Daniel Ka Leung Cheuk

Norovirus Infection in Pediatric Hematopoietic Stem Cell Transplantation Recipients: Incidence, Risk Factors, and Outcome

Norovirus infections are increasingly being recognized as important causes of diarrhea in hematopoietic stem cell transplantation (HSCT) recipients. This retrospective study aimed to evaluate the cumulative incidence, risk factors, and outcomes of norovirus infection in pediatric HSCT recipients. Among 55 patients age <21 years who underwent first HSCT between July 2007 and June 2011, 49 patients developed diarrhea and had stool tested for norovirus. Eight of these patients were found to be infected with norovirus. All were sporadic cases and manifested with nausea, vomiting, and diarrhea. The median age of these patients was 5.2 years (range, 0.5-18.5 years). Six were males. Seven patients underwent unrelated donor HSCT, and 1 patient underwent autologous cord blood HSCT. Two patients had norovirus infection before HSCT that persisted after transplantation. In the remaining 6 patients, norovirus developed at a median of 36.5 days posttransplantation (range, 5-517 days). The cumulative incidence of norovirus infection was 12.9% at 2 years posttransplantation.

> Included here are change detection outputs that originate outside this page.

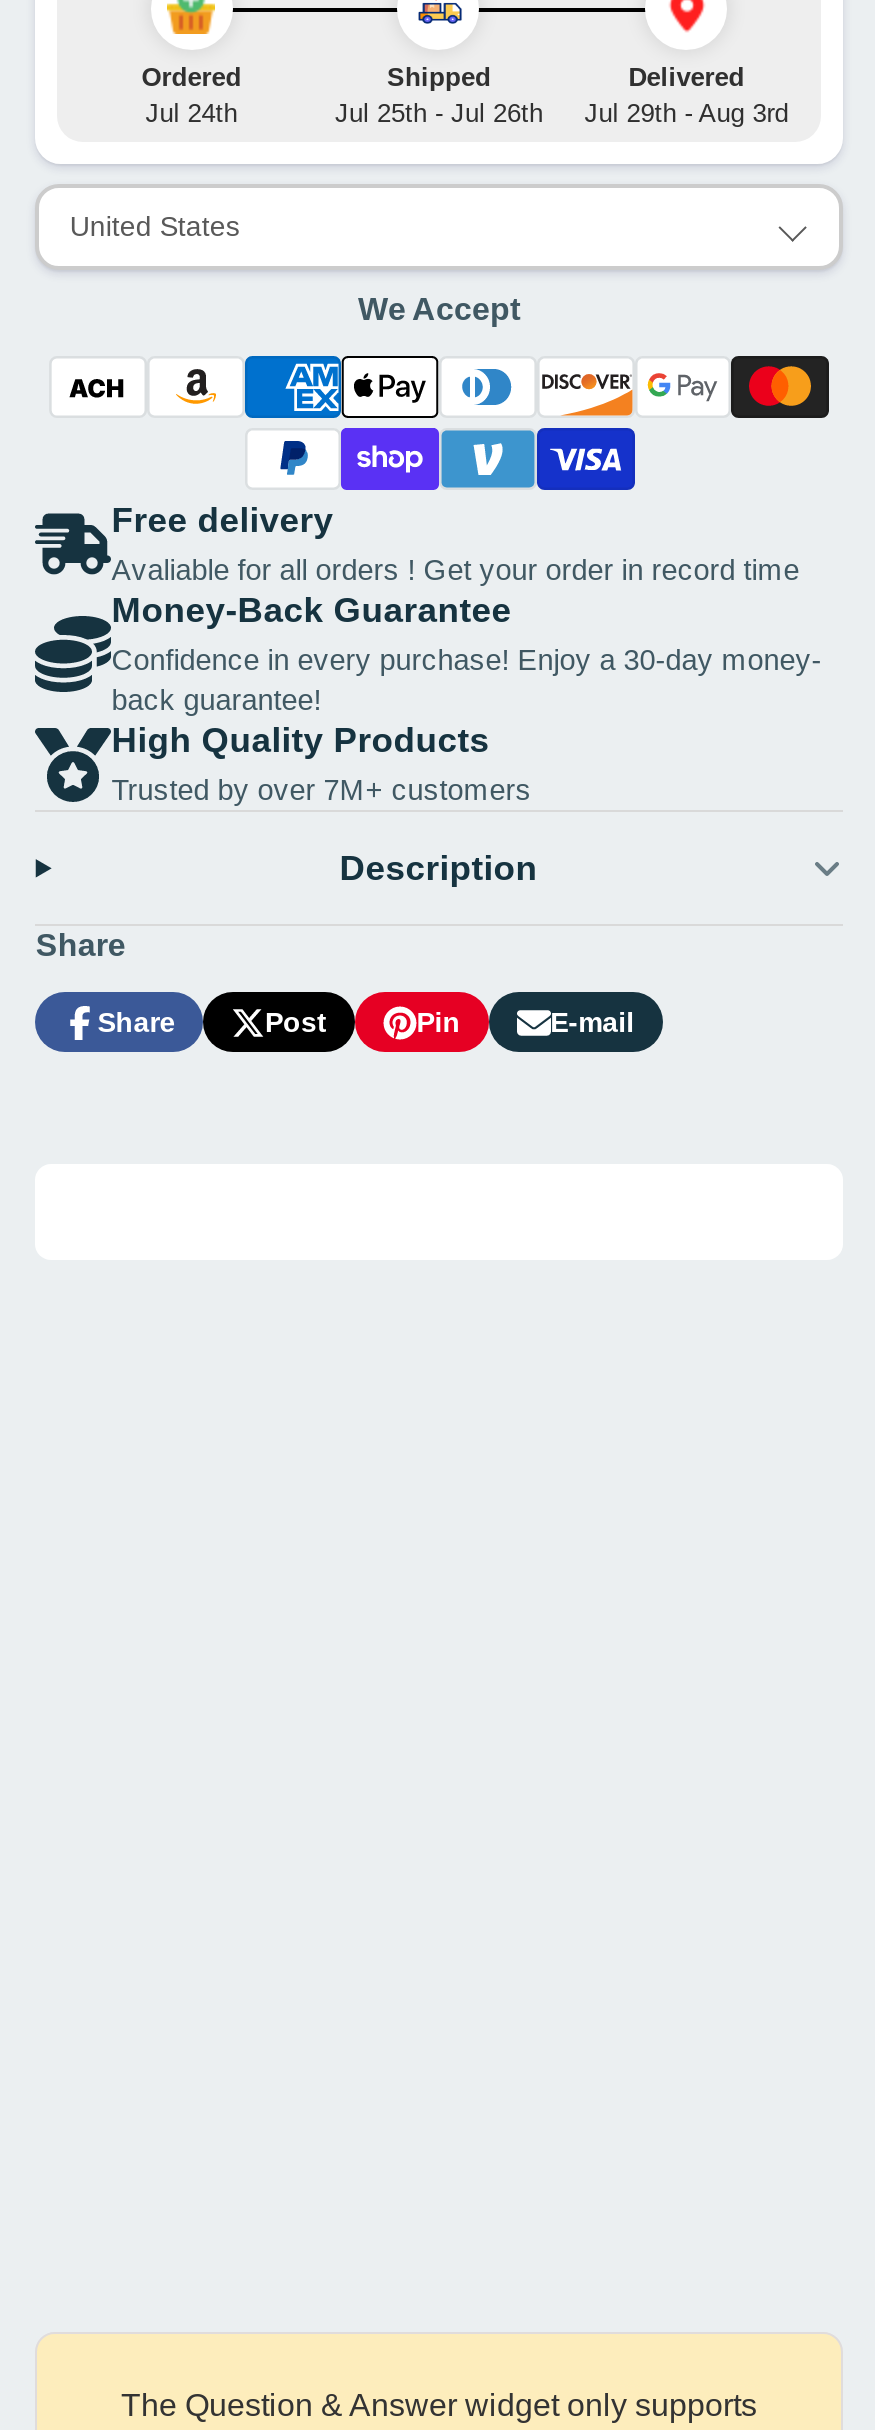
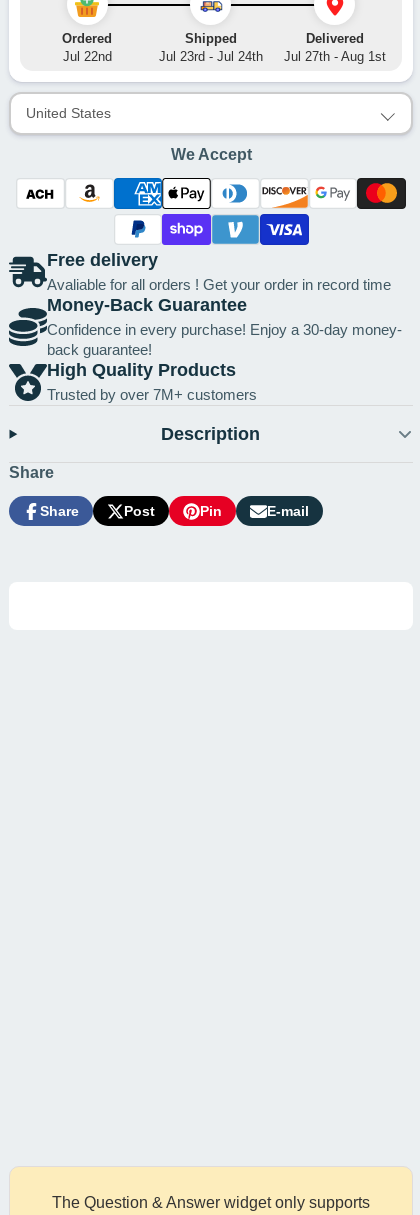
- Jul 24th
+ Jul 22nd

- Jul 25th - Jul 26th
+ Jul 23rd - Jul 24th

- Jul 29th - Aug 3rd
+ Jul 27th - Aug 1st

Risk factors for norovirus infection included the use of peripheral blood or cord blood as the stem cell source (P = .043) and administration of fludarabine (P = .002) and alemtuzumab (P = .011). The median time to viral clearance was 145 days (range, 13-263 days). Four-year survival was similar in norovirus-infected patients and noninfected patients (56.3% versus 58.3%).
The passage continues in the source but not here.